SEJARAH KOPERASI INDONESIA
Keberadaan koperasi di Indonesia diawali tahun 1886. Tepatnya 16 Desember 1886, ketika R. Aria Wiraatmadja, Patih Purwokerto, mendirikan Hulp en Spaarbank. Lembaga dengan model koperasi kredit Reiffeisen itu dimaksudkan untuk menolong kaum priyai dari cengkraman lintah darat.
Upaya R. Aria Wiraatmadja mendapat dukungan yang luas dari kalangan pejabat pemerintahan kolonial. Sejak saat itu, koperasi mulai digiatkan dan ditempatkan sebagai bagian dari pelaksanaan politik etis.
Perkembangan koperasi sebagai gerakan rakyat mulai muncul tahun 1908. Gerakan yang dimotori oleh Boedi Oetomo itu ditandai dengan pendirian koperasi rumah tangga. Pada tahun 1913, Syarikat Dagang Islam membangkitkan kehidupan berkoperasi di kalangan pedagang dan pengusaha tekstil bumi putra. Dan tahun 1927, kelompok Studie Club (Persatuan Bangsa Indonesia) membangkitkan gerakan koperasi sebagai wahana pendidikan ekonomi rakyat dan nasionalisme kebangsaan.

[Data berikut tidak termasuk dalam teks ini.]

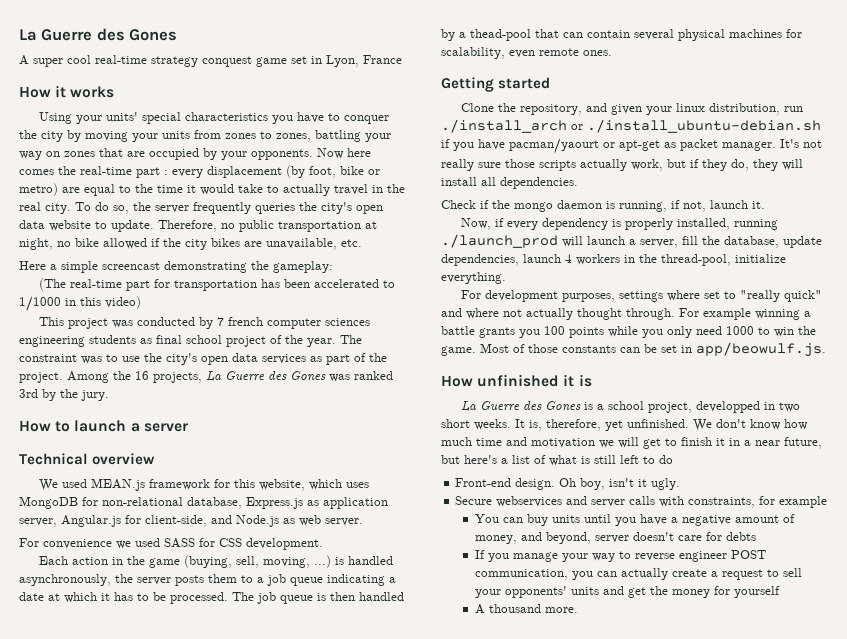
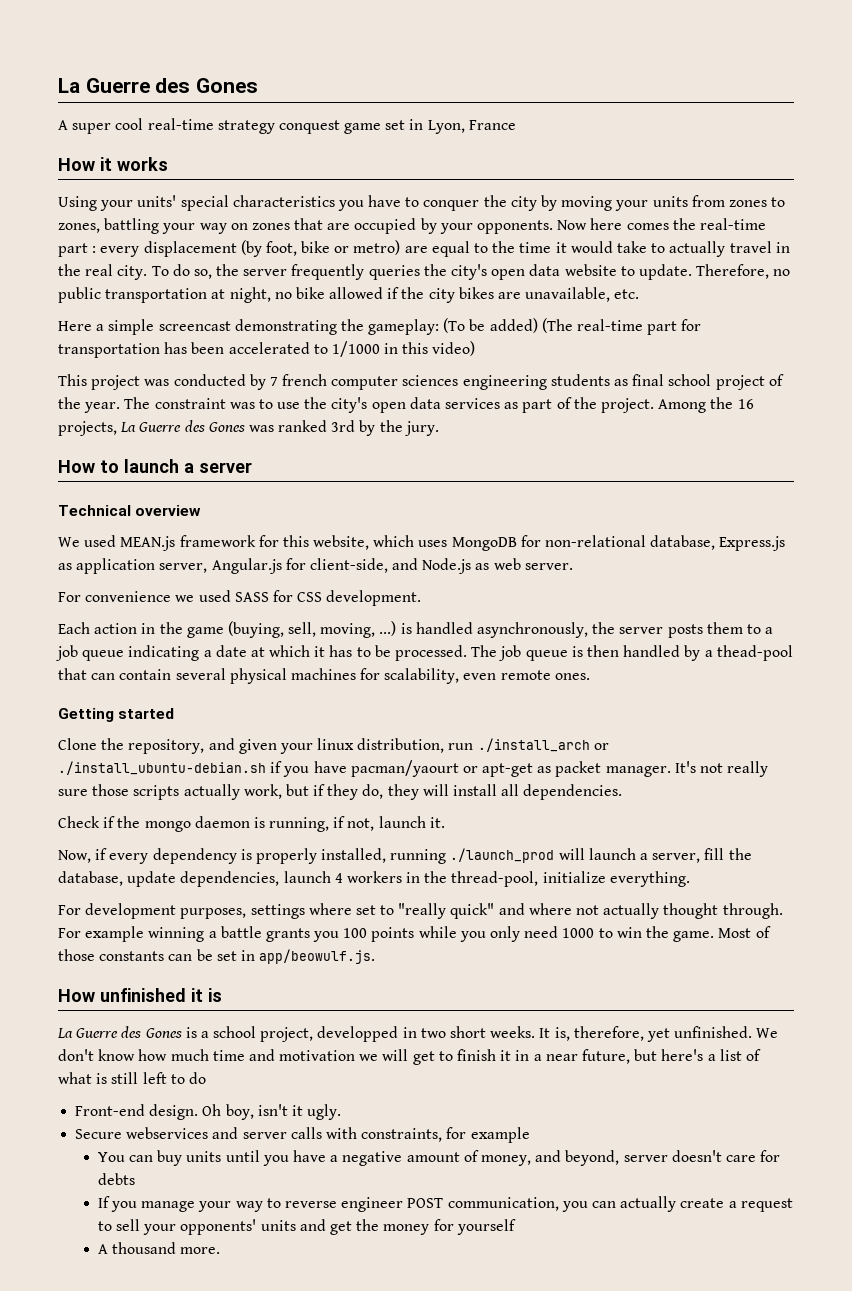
- Here a simple screencast demonstrating the gameplay:
- (The real-time part for transportation has been accelerated to 1/1000 in this video)
+ Here a simple screencast demonstrating the gameplay: (To be added) (The real-time part for transportation has been accelerated to 1/1000 in this video)

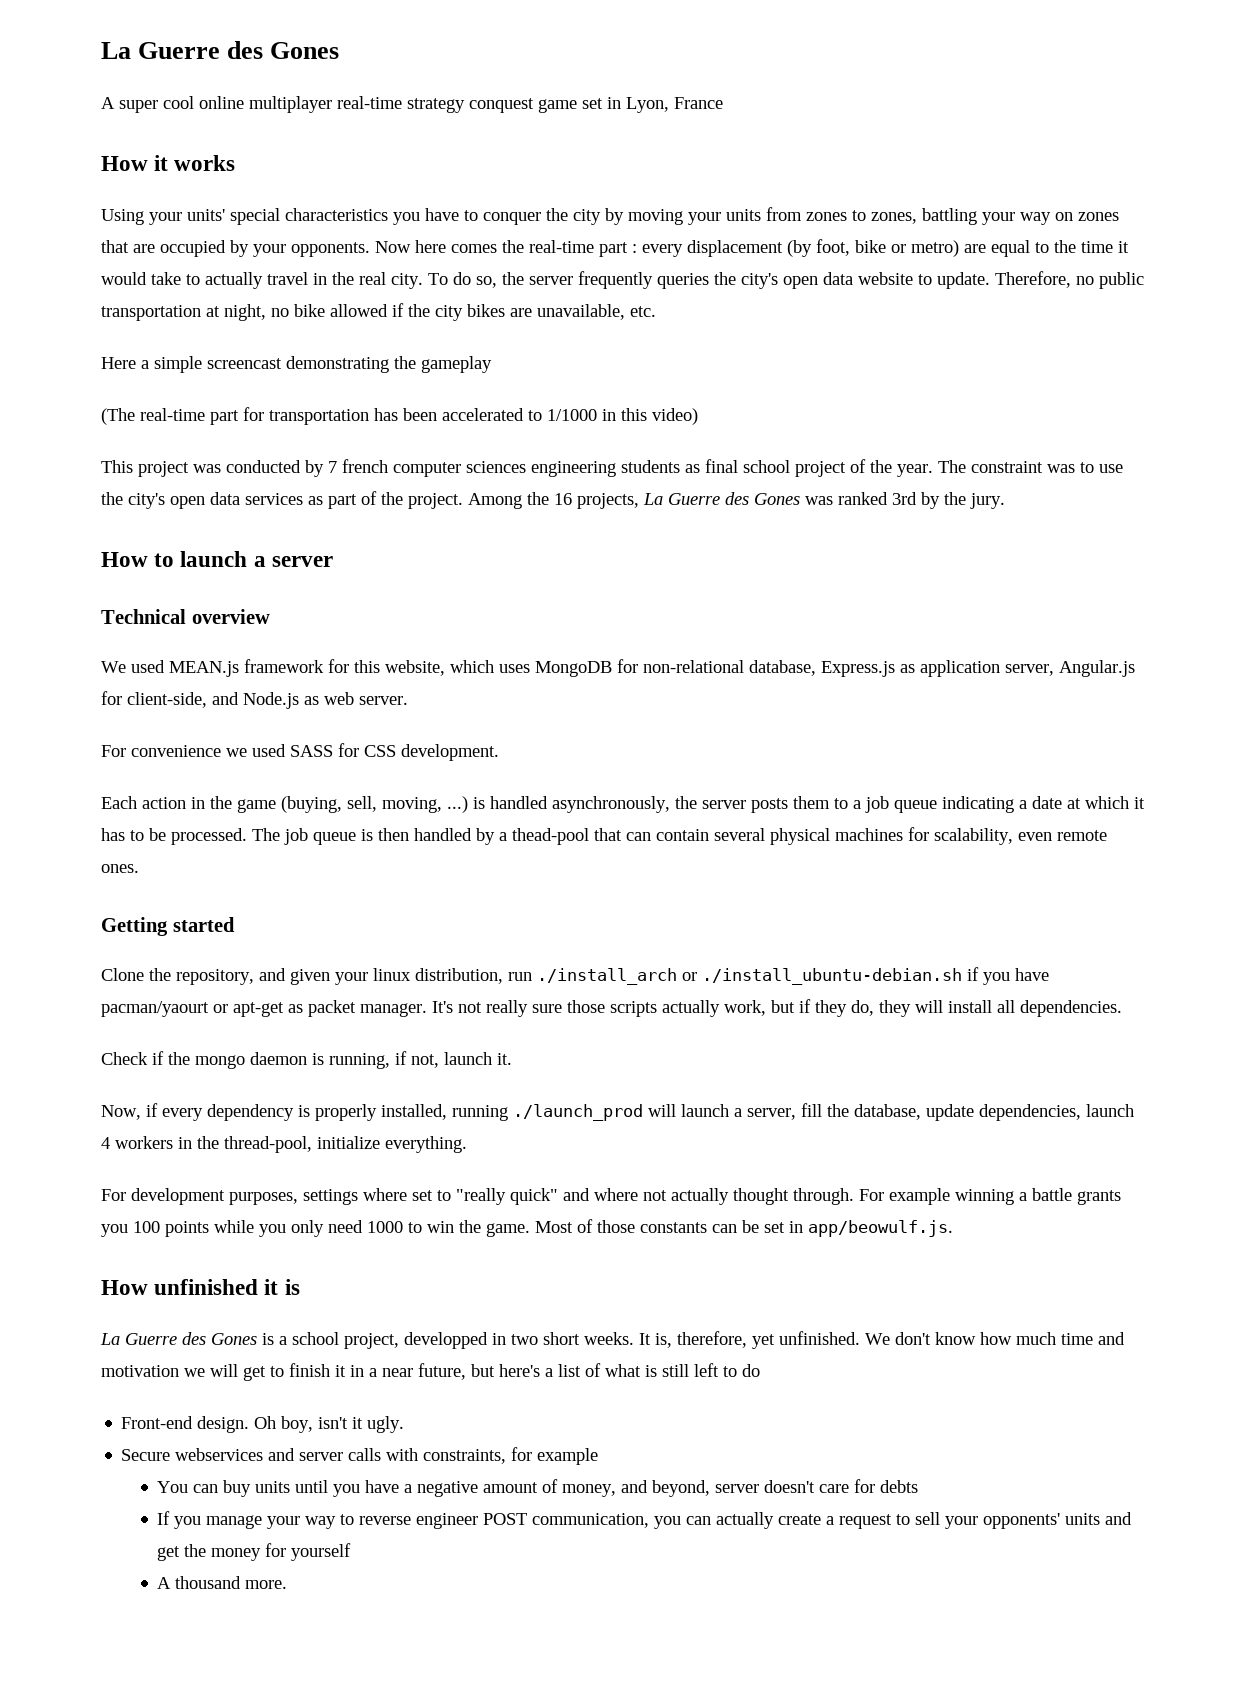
- A super cool real-time strategy conquest game set in Lyon, France
+ A super cool online multiplayer real-time strategy conquest game set in Lyon, France
- Here a simple screencast demonstrating the gameplay: (To be added) (The real-time part for transportation has been accelerated to 1/1000 in this video)
+ Here a simple screencast demonstrating the gameplay
+ (The real-time part for transportation has been accelerated to 1/1000 in this video)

Setelah Indonesia merdeka, gerakankoperasi yang terpencar-pencar itu akhirnya berhasil dipersatukan. Meskipun dalam situasi genting, masyarakat koperasi tetap menggelar Kongres Gerakan Koperasi Pertama di Tasikmalaya, pada tanggal 12 Juli 1947, yang dihadiri oleh 500 utusan dari Jawa, Sumatera, Kalimantan dan Sulawesi. Kongres yang bersejarah itu telah menetapkan 10 keputusan, yaitu :
Pertama; dibentuk Sentral Organisasi Koperasi Rakyat Indonesia atau disingkat SOKRI yang berkedudukan di Tasikmalaya.
Kedua; Koperasi Indonesia berasaskan gotong-royong.
Ketiga; menetapkan Peraturan Dasar SOKRI.
Keempat; Pengurus SOKRI disusun secara Presidium dengan menetapkan Niti Sumantri ketua yang diserahi kewajiban untuk menyusun Badan Pekerja serta segala sesuatu yang berhubungan dengan keputusan Kongres.
Kelima; kemakmuran rakyat harus dilaksanakan berdasarkan pasal 33 UUD 1945 dengan koperasi rakyat dan koperasi ekonomi sebagai pelaksana.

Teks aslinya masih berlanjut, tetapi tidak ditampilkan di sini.